3.2 Structure of the channel covariance matrix
As said, the ASF describes how the received signal power is distributed over the AoA domain. The signal from the UE to the BS array propagates through a given scattering environment. The line-of-sight (LoS) path (if present), specular reflections, and wedge diffraction occupy extremely narrow angular intervals. This is usually modeled in a large number of papers as the superposition of discrete separable angular components coming at normalized AoAs
\(\{\phi _i\}\). In particular, it is assumed that the general form (
1) reduces to the discrete sum of
r paths
\({\textbf {h}}[s] = \sum _{i=1}^r \rho _i[s] {\textbf {a}}(\phi _i)\), with corresponding ASF
\(\gamma (\xi ) = \sum _{i=1}^r c_i \delta (\xi - \phi _i)\) and covariance matrix
\({\varvec{\Sigma }}_{{\textbf {h}}} = \sum _{i=1}^r c_i {\textbf {a}}(\phi _i) {\textbf {a}}(\phi _i)^{\textsf {H}}\), where
\(c_i = {\mathbb {E}}[|\rho _i[s]|^2]\). However, it is well known from channel sounding observations (e.g., see [
41]) and widely treated theoretically (e.g., see [
38]) that
diffuse scattering is typically also present and may carry a very significant part of the received signal power especially at frequencies below 6GHz. In this case, scattering clusters span continuous intervals over the AoA domain. In order to encompass full generality, we model the ASF
\(\gamma (\xi )\) as a
mixed-type distribution [
42, Section 5.3] including discrete and diffuse scattering components:
$$\begin{aligned} \gamma (\xi ) = \gamma _d (\xi ) + \gamma _c (\xi ) = \sum _{i=1}^{r} c_i \delta (\xi - \phi _i) \, +\, \gamma _c (\xi ), \end{aligned}$$
(6)
where
\(\gamma _d(\xi )\) models the power received from
\(r \ll M\) discrete paths and
\(\gamma _c(\xi )\) models the power coming from diffuse scattering clusters. Since the ASF can be seen as a (generalized) density function, we borrow the language of discrete and continuous random variables and refer to
\(\gamma _d(\xi )\) and to
\(\gamma _c(\xi )\) as the
discrete and the
continuous parts of the ASF, respectively.

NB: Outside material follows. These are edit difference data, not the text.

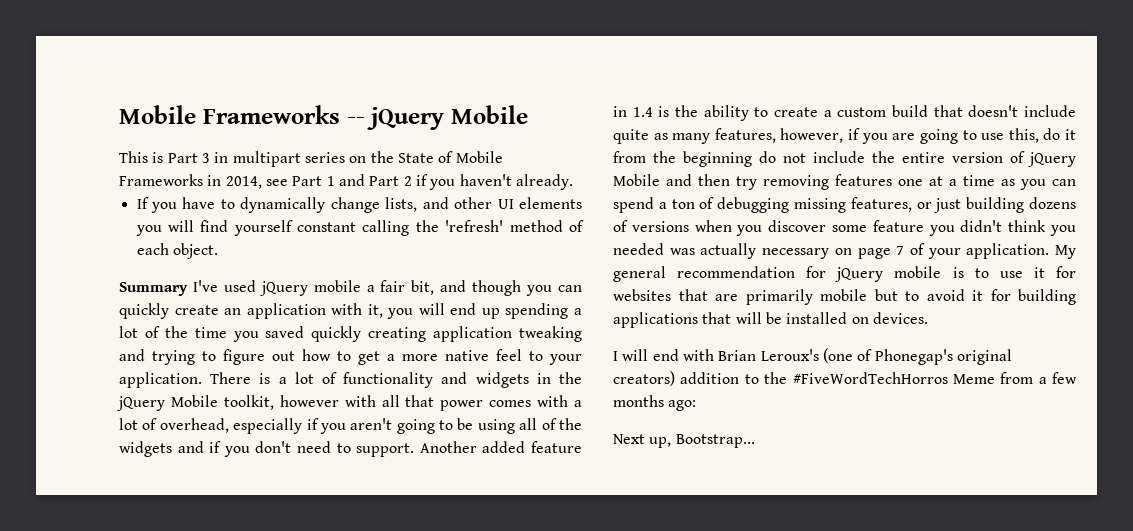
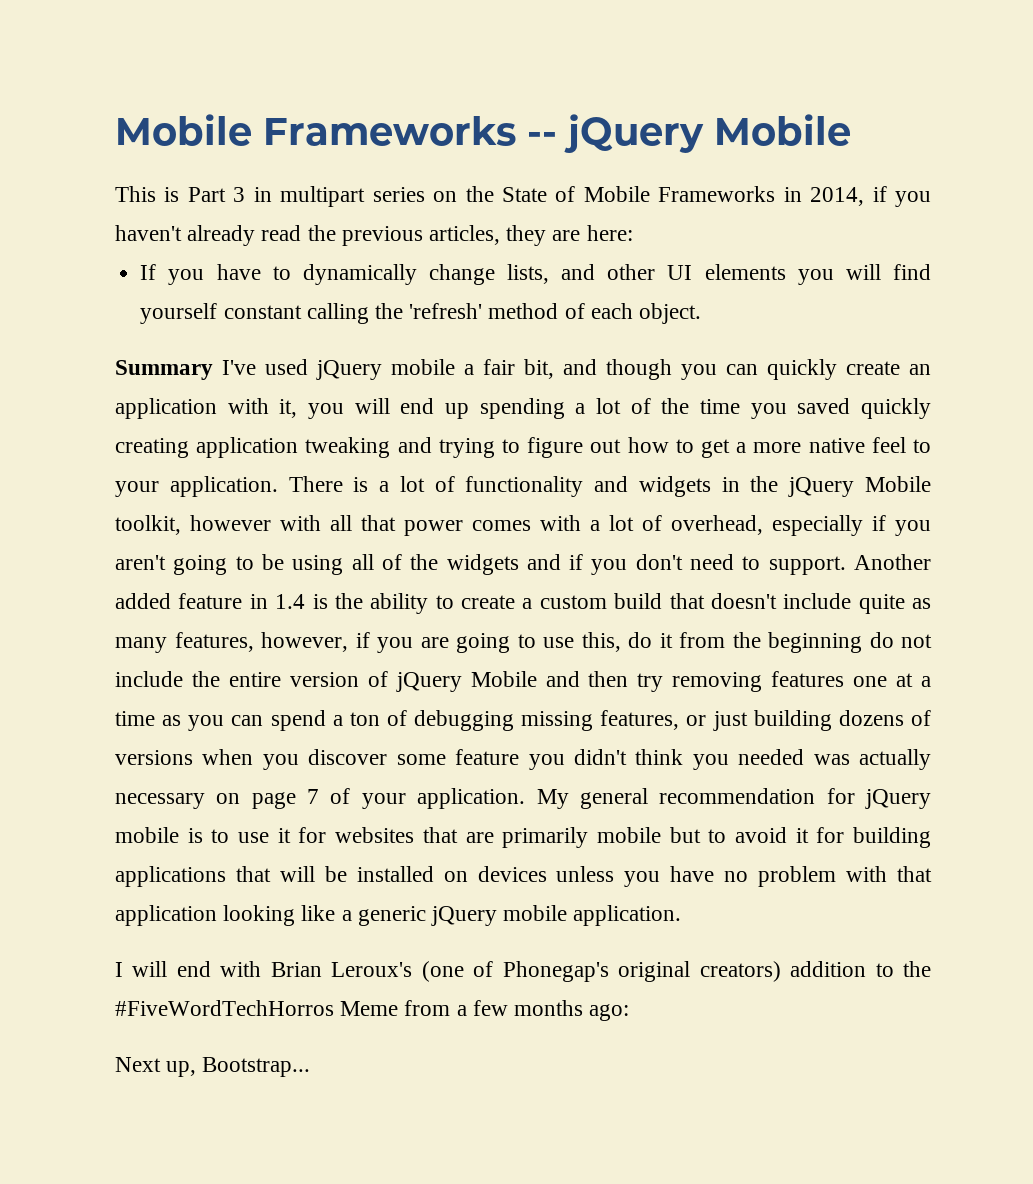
- This is Part 3 in multipart series on the State of Mobile Frameworks in 2014, see Part 1 and Part 2 if you haven't already.
+ This is Part 3 in multipart series on the State of Mobile Frameworks in 2014, if you haven't already read the previous articles, they are here:
- My general recommendation for jQuery mobile is to use it for websites that are primarily mobile but to avoid it for building applications that will be installed on devices.
+ My general recommendation for jQuery mobile is to use it for websites that are primarily mobile but to avoid it for building applications that will be installed on devices unless you have no problem with that application looking like a generic jQuery mobile application.

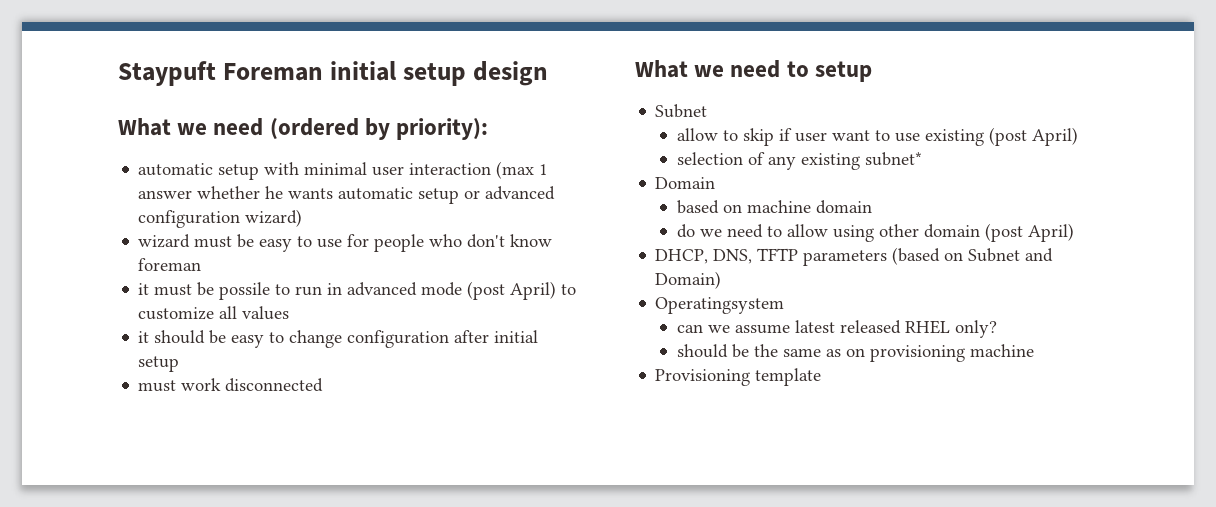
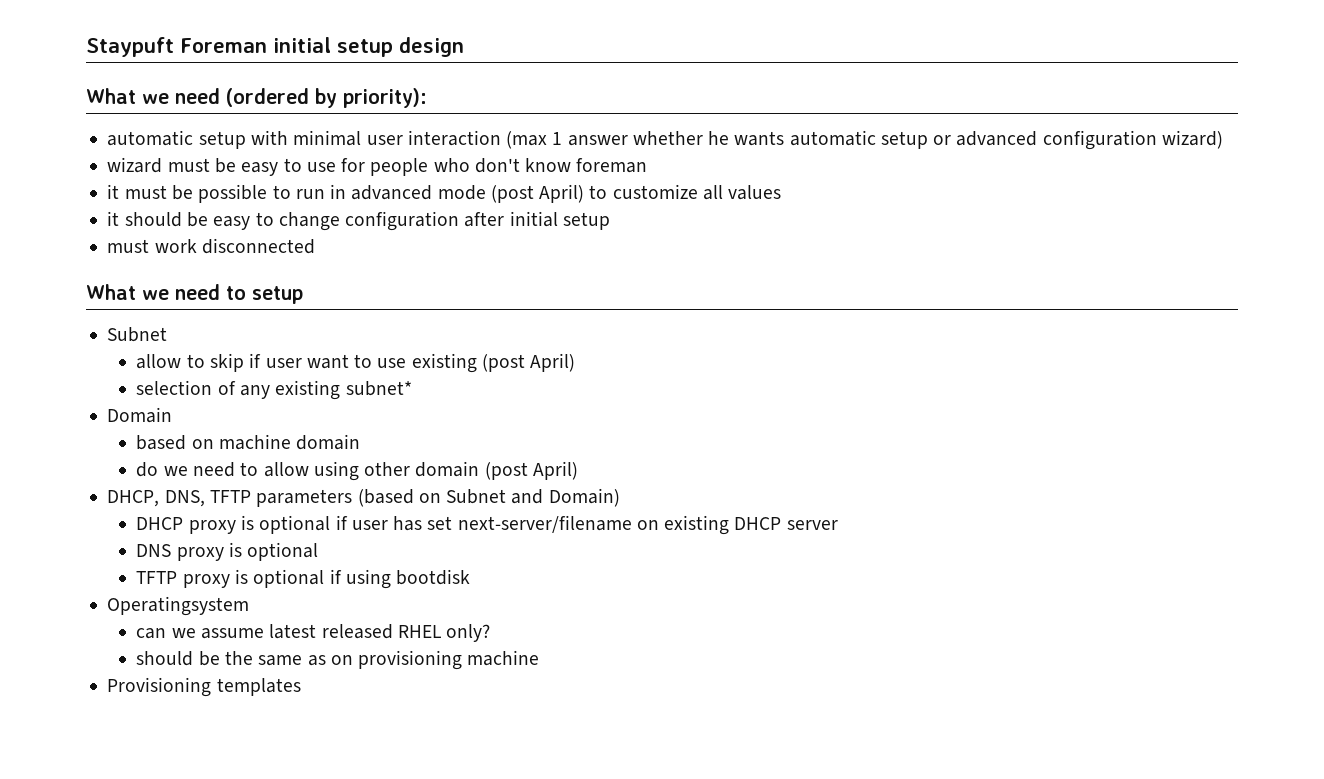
- it must be possile to run in advanced mode (post April) to customize all values
+ it must be possible to run in advanced mode (post April) to customize all values
+ DHCP proxy is optional if user has set next-server/filename on existing DHCP server
+ DNS proxy is optional
+ TFTP proxy is optional if using bootdisk
- Provisioning template
+ Provisioning templates

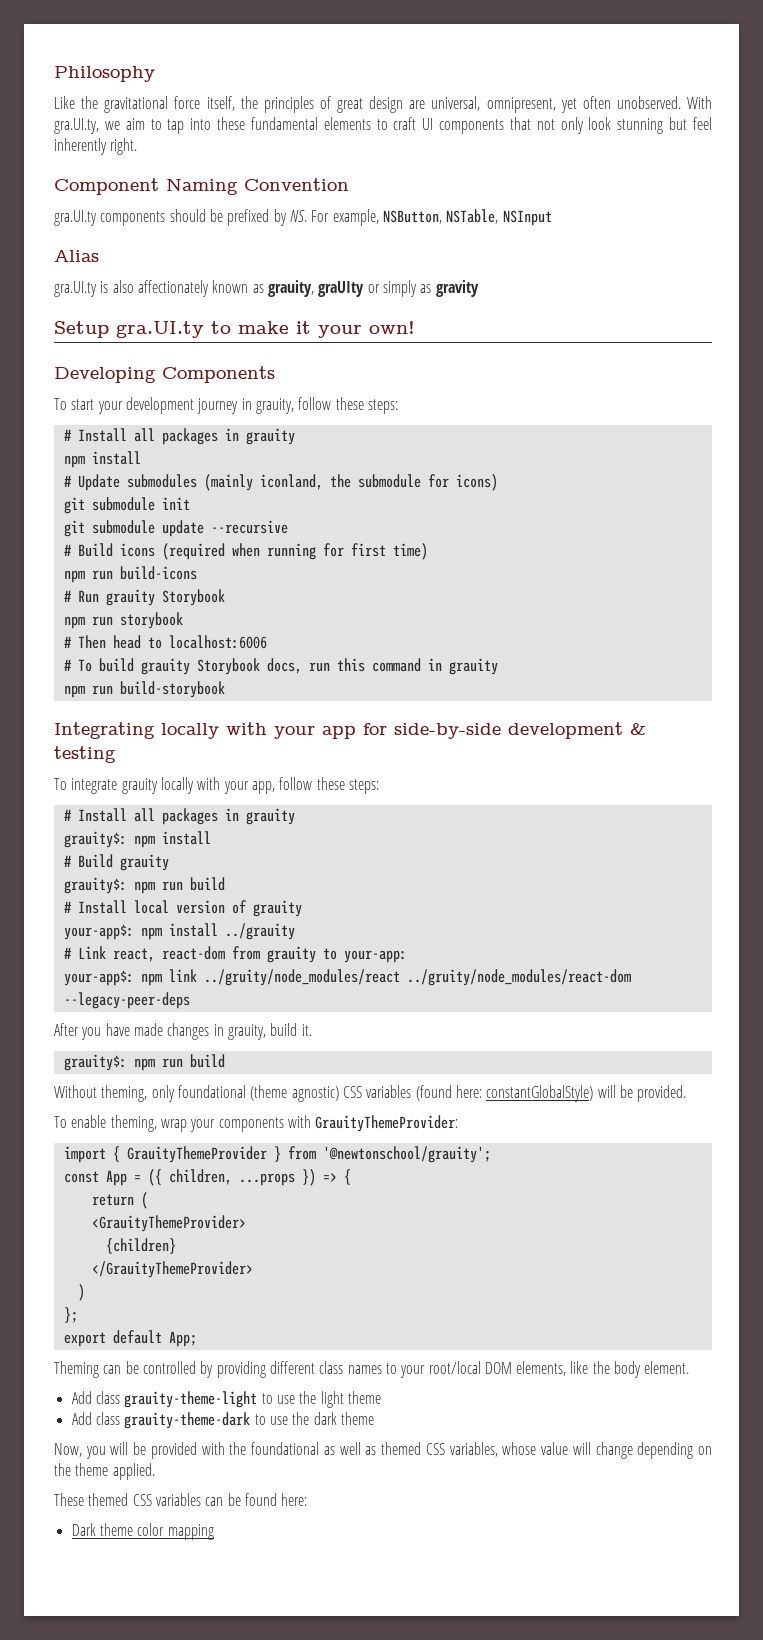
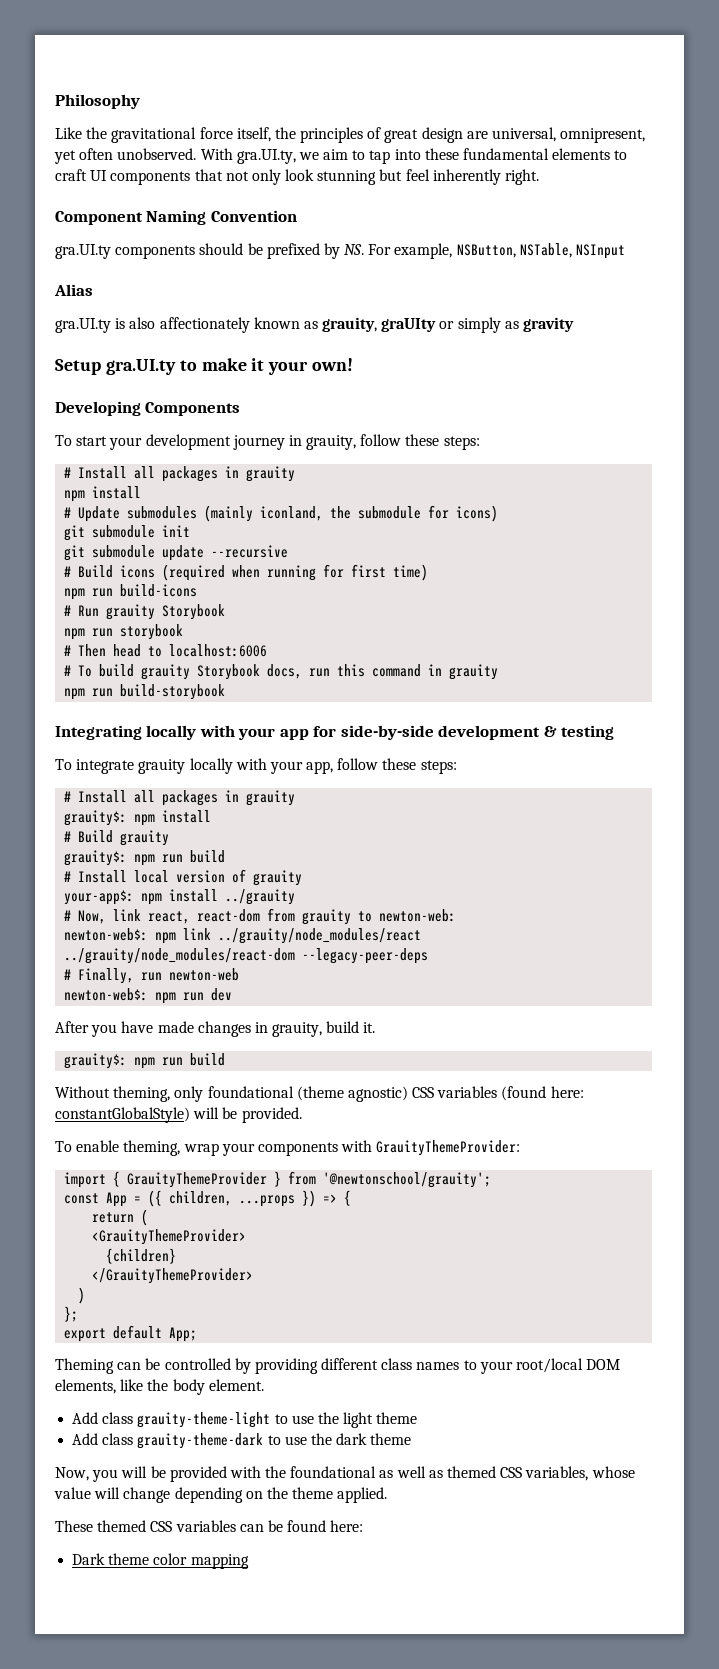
- # Link react, react-dom from grauity to your-app:
- your-app$: npm link ../gruity/node_modules/react ../gruity/node_modules/react-dom --legacy-peer-deps
+ # Now, link react, react-dom from grauity to newton-web:
+ newton-web$: npm link ../grauity/node_modules/react ../grauity/node_modules/react-dom --legacy-peer-deps
+ # Finally, run newton-web
+ newton-web$: npm run dev

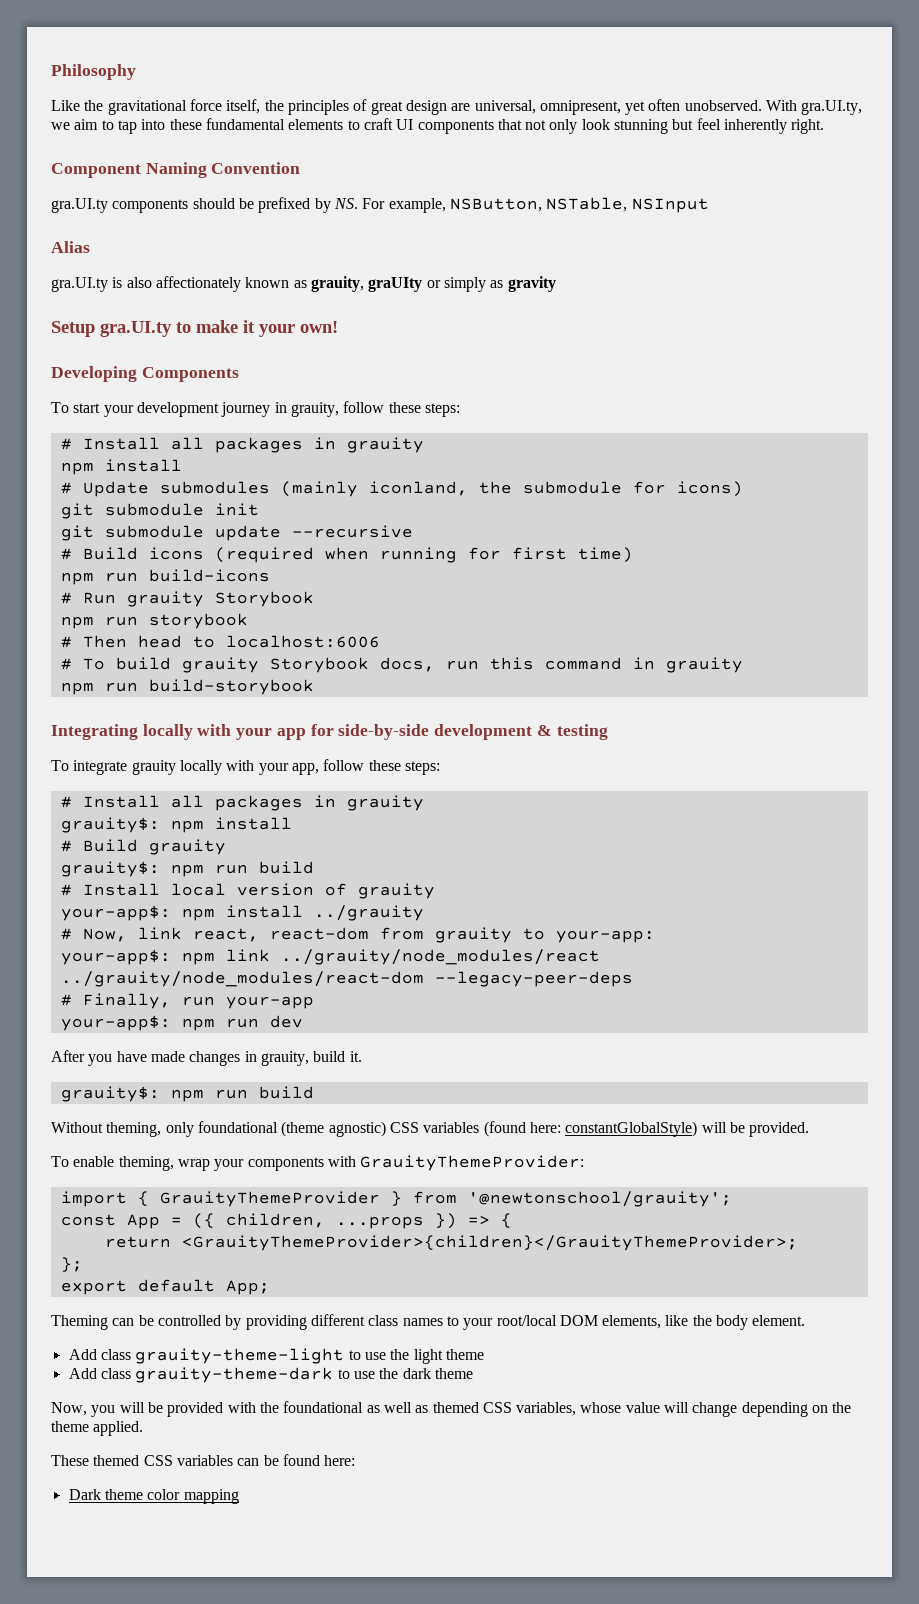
- # Now, link react, react-dom from grauity to newton-web:
- newton-web$: npm link ../grauity/node_modules/react ../grauity/node_modules/react-dom --legacy-peer-deps
+ # Now, link react, react-dom from grauity to your-app:
+ your-app$: npm link ../grauity/node_modules/react ../grauity/node_modules/react-dom --legacy-peer-deps
- # Finally, run newton-web
- newton-web$: npm run dev
+ # Finally, run your-app
+ your-app$: npm run dev
- return (
- <GrauityThemeProvider>
- {children}
- </GrauityThemeProvider>
- )
+ return <GrauityThemeProvider>{children}</GrauityThemeProvider>;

7 This corresponds to a so-called spiked model in the language of asymptotic random matrix theory (e.g., see [
28]), where the spikes are the discrete scattering components.
Plugging (
6) into (
3), we obtain a corresponding decomposition of the channel covariance matrix as
$$\begin{aligned} \begin{aligned} {{\varvec{\Sigma }}}_{{\textbf {h}}}= {{\varvec{\Sigma }}}_{{\textbf {h}}}^d + {{\varvec{\Sigma }}}_{{\textbf {h}}}^c&= \sum _{i=1}^{r} c_i {\textbf {a}}(\phi _i) {\textbf {a}}(\phi _i)^\textsf {H}+ \int _{-1}^1 \gamma _c (\xi ) {\textbf {a}}(\xi ) {\textbf {a}}(\xi )^\textsf {H}d \xi . \end{aligned} \end{aligned}$$
(7)
Notice that, in a typical massive MIMO scenario,
\(\text {rank}({{\varvec{\Sigma }}}_{{\textbf {h}}}^d) = r\) is much smaller than
M.